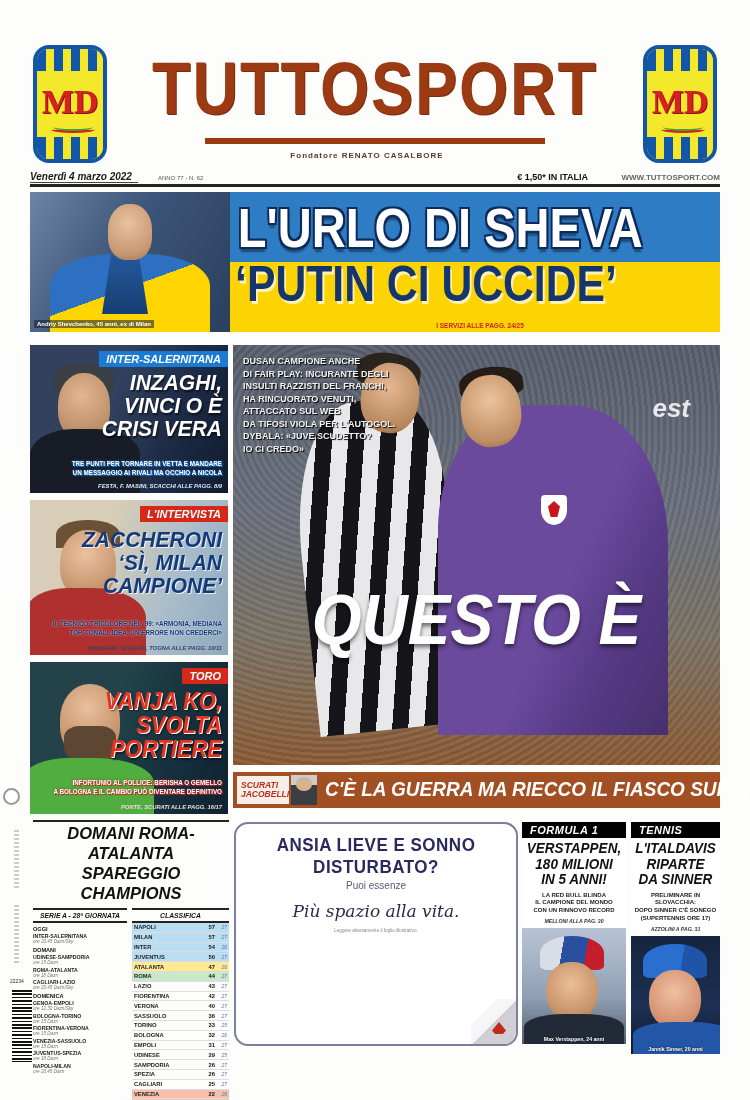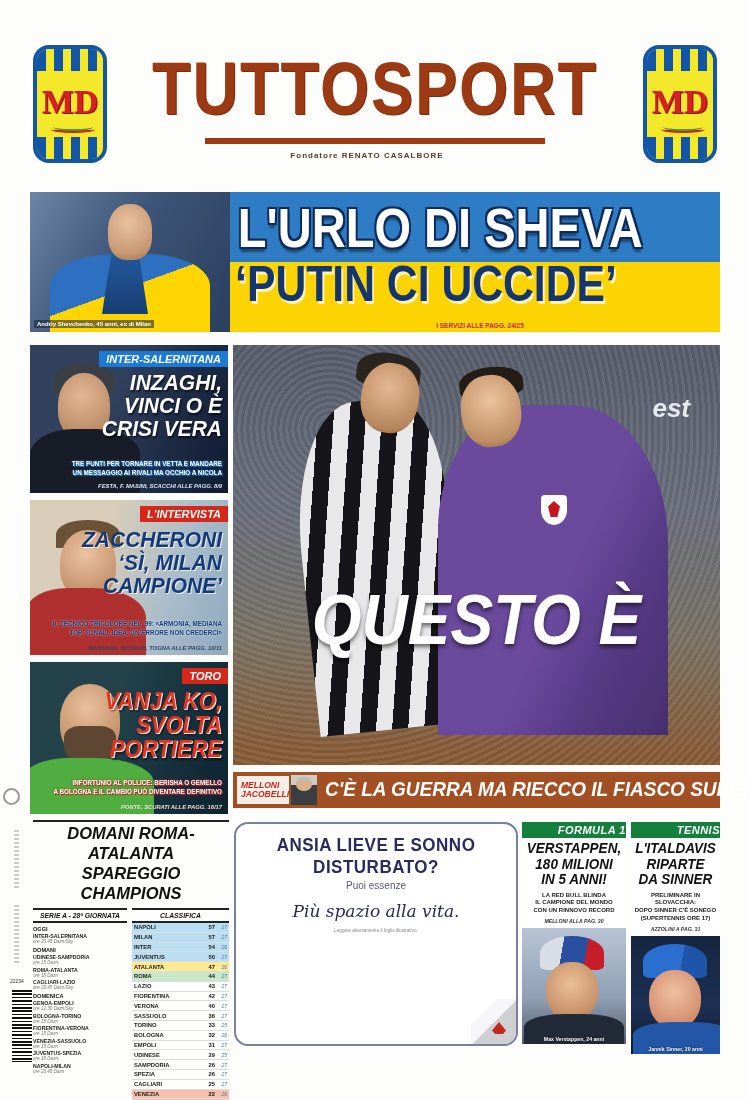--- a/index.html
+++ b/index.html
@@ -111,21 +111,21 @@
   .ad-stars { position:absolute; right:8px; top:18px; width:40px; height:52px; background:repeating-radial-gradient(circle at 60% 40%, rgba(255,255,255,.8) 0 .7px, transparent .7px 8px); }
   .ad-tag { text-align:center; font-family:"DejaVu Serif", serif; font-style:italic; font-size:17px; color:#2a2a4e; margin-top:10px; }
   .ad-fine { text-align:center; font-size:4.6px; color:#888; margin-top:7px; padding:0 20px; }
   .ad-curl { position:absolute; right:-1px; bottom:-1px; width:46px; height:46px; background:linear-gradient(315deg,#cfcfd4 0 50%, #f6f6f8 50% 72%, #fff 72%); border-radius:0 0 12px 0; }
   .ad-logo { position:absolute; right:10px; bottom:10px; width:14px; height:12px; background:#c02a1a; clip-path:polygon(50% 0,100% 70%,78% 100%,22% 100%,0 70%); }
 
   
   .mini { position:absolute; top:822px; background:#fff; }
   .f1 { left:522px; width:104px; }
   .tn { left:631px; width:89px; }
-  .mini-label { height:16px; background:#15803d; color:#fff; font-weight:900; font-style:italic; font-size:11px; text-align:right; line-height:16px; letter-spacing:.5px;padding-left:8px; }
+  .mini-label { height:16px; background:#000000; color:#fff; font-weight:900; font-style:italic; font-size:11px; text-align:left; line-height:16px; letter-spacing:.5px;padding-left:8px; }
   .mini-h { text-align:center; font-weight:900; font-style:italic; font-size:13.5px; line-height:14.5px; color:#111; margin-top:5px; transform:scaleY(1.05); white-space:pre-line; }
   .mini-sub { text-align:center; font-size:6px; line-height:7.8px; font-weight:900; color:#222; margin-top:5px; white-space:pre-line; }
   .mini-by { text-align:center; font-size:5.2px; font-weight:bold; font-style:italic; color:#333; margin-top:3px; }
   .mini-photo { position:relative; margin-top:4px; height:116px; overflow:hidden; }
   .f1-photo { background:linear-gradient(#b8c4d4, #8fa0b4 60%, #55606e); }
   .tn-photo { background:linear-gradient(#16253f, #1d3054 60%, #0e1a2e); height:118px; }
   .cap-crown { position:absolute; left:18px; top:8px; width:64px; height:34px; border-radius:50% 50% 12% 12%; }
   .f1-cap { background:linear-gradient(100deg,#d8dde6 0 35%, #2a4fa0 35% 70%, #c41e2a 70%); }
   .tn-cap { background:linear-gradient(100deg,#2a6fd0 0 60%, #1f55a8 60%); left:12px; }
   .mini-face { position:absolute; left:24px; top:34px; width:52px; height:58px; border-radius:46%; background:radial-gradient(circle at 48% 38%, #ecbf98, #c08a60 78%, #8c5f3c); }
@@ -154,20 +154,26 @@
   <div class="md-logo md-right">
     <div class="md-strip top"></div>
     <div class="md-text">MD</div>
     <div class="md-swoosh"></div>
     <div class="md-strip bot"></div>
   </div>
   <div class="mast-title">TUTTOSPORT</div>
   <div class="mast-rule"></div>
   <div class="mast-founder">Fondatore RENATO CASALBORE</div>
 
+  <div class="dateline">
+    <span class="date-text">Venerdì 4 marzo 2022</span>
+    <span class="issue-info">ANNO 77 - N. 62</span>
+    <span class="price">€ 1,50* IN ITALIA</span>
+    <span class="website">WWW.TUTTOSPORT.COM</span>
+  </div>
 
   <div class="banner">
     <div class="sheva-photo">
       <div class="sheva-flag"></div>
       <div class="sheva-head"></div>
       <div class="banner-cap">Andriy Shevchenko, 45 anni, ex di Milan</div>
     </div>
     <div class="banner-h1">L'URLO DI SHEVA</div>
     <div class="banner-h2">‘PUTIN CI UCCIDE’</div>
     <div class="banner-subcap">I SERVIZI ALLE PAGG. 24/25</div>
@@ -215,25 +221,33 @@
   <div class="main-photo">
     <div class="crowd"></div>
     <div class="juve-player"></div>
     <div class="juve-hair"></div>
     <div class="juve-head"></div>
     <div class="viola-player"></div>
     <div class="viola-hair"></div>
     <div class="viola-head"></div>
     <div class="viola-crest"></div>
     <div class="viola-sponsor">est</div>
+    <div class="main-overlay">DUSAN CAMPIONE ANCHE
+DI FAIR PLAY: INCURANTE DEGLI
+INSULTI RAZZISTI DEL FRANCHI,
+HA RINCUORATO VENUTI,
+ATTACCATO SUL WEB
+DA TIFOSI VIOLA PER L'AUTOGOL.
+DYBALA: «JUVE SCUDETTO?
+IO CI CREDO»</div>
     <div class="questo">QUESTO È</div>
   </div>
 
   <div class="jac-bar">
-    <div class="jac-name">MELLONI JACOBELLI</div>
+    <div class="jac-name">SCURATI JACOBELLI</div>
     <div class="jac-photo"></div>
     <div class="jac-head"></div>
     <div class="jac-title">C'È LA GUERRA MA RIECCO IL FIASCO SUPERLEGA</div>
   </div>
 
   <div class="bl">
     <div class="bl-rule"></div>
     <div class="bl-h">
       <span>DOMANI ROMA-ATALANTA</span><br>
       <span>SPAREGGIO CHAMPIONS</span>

* * *

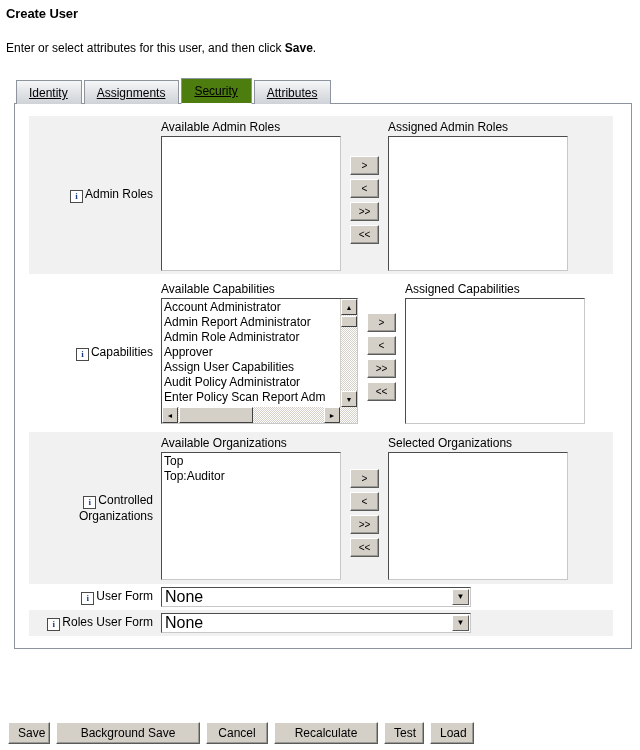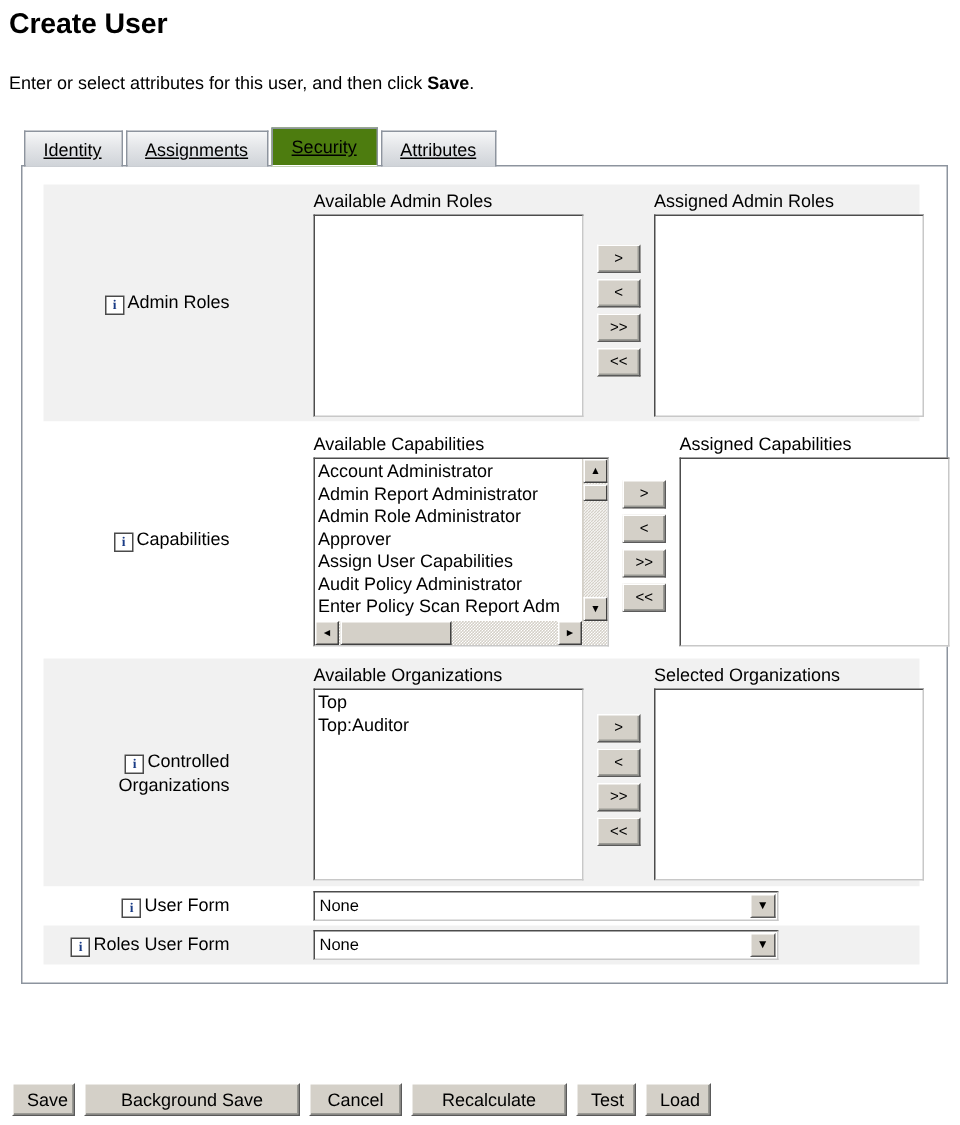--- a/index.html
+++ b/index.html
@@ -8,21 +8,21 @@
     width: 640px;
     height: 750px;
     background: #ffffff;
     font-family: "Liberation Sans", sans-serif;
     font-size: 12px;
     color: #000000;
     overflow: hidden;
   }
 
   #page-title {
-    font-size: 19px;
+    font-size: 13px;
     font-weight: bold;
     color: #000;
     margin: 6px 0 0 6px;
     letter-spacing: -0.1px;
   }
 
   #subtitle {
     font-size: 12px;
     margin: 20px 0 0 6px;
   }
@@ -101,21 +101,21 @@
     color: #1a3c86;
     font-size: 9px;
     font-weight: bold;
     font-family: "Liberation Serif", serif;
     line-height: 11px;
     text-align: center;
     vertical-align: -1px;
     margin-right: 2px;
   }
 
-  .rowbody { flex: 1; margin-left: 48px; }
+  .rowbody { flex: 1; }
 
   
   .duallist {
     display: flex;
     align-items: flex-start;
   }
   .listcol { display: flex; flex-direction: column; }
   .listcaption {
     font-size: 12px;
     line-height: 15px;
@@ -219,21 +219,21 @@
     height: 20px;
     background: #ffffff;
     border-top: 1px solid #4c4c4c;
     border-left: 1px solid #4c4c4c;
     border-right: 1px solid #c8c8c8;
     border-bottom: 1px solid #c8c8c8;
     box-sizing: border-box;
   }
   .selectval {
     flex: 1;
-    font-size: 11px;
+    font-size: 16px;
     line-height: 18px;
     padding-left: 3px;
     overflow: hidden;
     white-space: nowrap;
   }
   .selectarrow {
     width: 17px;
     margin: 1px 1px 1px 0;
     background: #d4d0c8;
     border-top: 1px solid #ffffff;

...

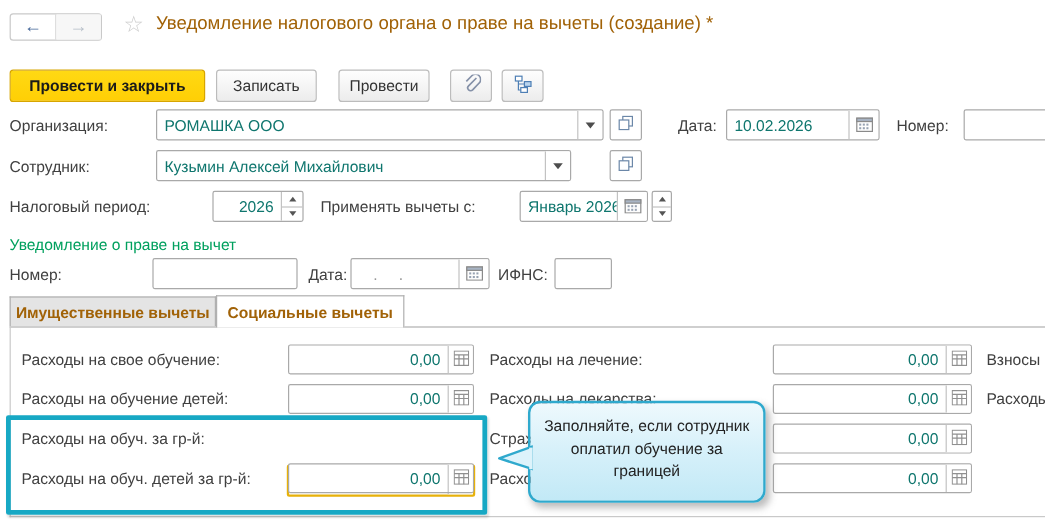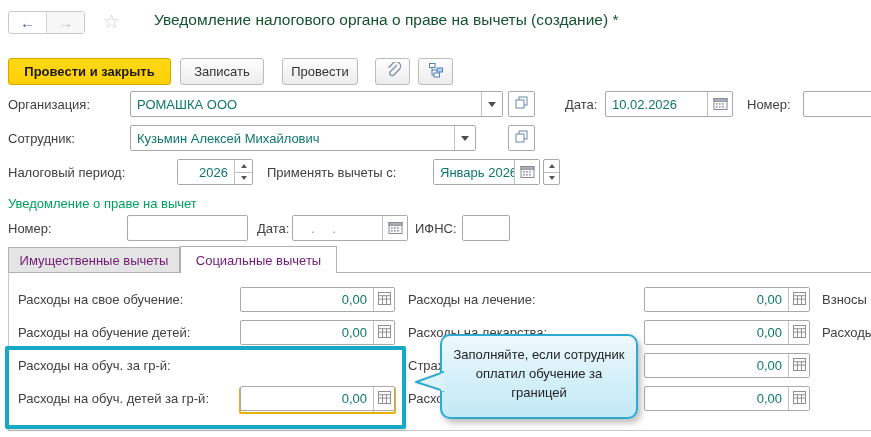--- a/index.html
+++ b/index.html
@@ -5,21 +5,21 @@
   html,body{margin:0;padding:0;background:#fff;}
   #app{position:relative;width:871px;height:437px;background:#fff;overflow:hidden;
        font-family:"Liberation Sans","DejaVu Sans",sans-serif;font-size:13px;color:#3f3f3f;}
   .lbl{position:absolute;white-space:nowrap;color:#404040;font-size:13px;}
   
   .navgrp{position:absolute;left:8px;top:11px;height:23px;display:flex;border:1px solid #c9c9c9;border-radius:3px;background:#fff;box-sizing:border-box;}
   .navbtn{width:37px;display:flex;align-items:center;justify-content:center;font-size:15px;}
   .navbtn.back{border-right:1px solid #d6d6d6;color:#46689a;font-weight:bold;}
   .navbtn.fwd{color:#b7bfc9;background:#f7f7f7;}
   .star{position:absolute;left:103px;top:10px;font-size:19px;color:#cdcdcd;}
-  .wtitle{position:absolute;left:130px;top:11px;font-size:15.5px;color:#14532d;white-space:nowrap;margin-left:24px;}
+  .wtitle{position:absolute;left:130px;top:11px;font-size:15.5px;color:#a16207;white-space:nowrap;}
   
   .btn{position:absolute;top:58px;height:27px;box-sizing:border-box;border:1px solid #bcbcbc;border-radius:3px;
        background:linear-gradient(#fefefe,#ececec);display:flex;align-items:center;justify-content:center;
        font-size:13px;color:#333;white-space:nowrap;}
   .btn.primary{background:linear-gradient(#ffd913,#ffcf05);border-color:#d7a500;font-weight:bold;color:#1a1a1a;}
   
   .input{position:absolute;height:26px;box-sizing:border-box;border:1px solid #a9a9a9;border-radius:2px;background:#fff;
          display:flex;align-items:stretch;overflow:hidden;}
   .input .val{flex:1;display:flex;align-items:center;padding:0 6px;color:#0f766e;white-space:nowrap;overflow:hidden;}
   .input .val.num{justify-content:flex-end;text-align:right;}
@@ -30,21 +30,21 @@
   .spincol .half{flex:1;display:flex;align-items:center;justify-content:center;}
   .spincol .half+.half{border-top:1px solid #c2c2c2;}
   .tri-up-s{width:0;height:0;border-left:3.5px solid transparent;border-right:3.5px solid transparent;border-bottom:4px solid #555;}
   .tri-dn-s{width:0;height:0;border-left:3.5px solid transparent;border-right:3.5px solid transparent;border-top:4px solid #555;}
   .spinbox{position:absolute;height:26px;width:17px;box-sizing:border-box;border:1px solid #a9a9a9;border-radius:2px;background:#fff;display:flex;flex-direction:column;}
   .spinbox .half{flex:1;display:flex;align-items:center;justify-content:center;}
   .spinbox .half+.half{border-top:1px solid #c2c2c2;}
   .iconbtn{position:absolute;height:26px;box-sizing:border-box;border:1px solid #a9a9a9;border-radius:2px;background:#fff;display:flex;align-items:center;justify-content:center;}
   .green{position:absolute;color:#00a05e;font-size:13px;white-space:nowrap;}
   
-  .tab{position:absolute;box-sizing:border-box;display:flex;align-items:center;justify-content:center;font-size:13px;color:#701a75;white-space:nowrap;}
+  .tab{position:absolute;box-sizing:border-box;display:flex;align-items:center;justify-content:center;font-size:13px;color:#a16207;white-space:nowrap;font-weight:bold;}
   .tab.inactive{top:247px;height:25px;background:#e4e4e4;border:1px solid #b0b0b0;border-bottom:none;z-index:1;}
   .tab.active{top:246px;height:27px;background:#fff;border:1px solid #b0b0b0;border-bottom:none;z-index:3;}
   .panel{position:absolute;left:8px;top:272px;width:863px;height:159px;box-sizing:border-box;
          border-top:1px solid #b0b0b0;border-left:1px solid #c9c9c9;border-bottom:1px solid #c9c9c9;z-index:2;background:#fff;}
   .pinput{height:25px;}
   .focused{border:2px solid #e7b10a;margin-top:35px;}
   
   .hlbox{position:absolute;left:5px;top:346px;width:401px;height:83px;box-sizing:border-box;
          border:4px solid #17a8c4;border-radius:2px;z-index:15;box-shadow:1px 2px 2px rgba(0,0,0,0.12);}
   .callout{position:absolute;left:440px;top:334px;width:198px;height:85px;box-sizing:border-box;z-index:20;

→ What to produce: Only lines of the material that contain the word "name" belong in the answer; copy each one.

→ Completed task:
-    <div class="jac-name">MELLONI JACOBELLI</div>
+    <div class="jac-name">SCURATI JACOBELLI</div>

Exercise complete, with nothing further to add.